Follow up and treatment outcome
After a week of inpatient monitoring, the patient was stable and discharged and advised to attend outpatient hematology clinic after 2 weeks. However the patient did not turn up in the consecutive visits as advised.
CML presenting in children and associated with hearing and vision loss is a rare entity. In this 16 years old case, presence of the high white blood cells in complete blood count and normocytic normochromic red blood cells, leucocytosis and all levels of maturation myeloblast, promyelocyte band in peripheral blood smear the diagnosis of myeloproliferative disorder was suggestive and most likely CML . The presence of hearing and vision loss with these hematological findings; CML was then entertained to be the primary cause of these symptoms. However, not being able to conduct Ophthalmology and ENT specialist evaluation on the patient to rule out other causes of vision and hearing loss limits our confirmation of CML being the primary cause of these symptoms.

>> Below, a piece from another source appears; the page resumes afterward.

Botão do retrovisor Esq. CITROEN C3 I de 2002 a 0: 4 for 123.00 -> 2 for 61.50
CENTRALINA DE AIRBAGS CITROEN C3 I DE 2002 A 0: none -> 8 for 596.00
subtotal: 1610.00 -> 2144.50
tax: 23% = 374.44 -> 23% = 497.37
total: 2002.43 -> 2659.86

The use of HU in treatment of CML in Tanzania has been the first choice due to unavailability of other treatment options including bone marrow transplant. With the reported rapid patient’s clinical deterioration after initiation of HU, indicates that detailed medical investigations is crucial in disease management and the use of Tyrosine Kinase inhibitors should be encouraged as it has shown to be more tolerated and better survival outcomes in treatment of CML [4,6].
Adequate follow up and documentation of patients is crucial in understanding treatment outcomes of the patient. For this case we were not able to track the patient after the second visit which made it challenging to report on the treatment outcomes after stopping HU and discharge from the hospital.

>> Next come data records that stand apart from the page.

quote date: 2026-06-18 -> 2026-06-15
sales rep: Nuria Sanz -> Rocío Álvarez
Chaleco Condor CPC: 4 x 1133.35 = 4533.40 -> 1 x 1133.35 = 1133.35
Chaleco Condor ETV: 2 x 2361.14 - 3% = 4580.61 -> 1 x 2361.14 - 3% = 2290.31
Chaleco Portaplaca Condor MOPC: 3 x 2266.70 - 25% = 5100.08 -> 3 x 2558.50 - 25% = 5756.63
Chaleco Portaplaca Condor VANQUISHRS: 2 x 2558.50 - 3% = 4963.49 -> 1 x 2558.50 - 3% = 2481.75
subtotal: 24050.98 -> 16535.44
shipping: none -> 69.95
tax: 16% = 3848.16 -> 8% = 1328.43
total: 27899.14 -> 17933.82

CML with loss of hearing and vision in children is rare, and its treatment with HU has proven to work on decreasing the production of white blood cells from the hemopoietic stem system, however it is might have not be tolerated in this particular case due to rapid patient’s clinical deterioration. Due to the fact that CML is rare, identifying the alternative cost effective and tolerable regimen is crucial and further studies need to be conducted to identify these newer therapies which may fit our setting. A good patient follow up mechanism and documentation of patient information needs to be put in place in health facilities so that to be able to get treatment outcomes of the medical management.
Authors do not have any conflict of interest to disclose.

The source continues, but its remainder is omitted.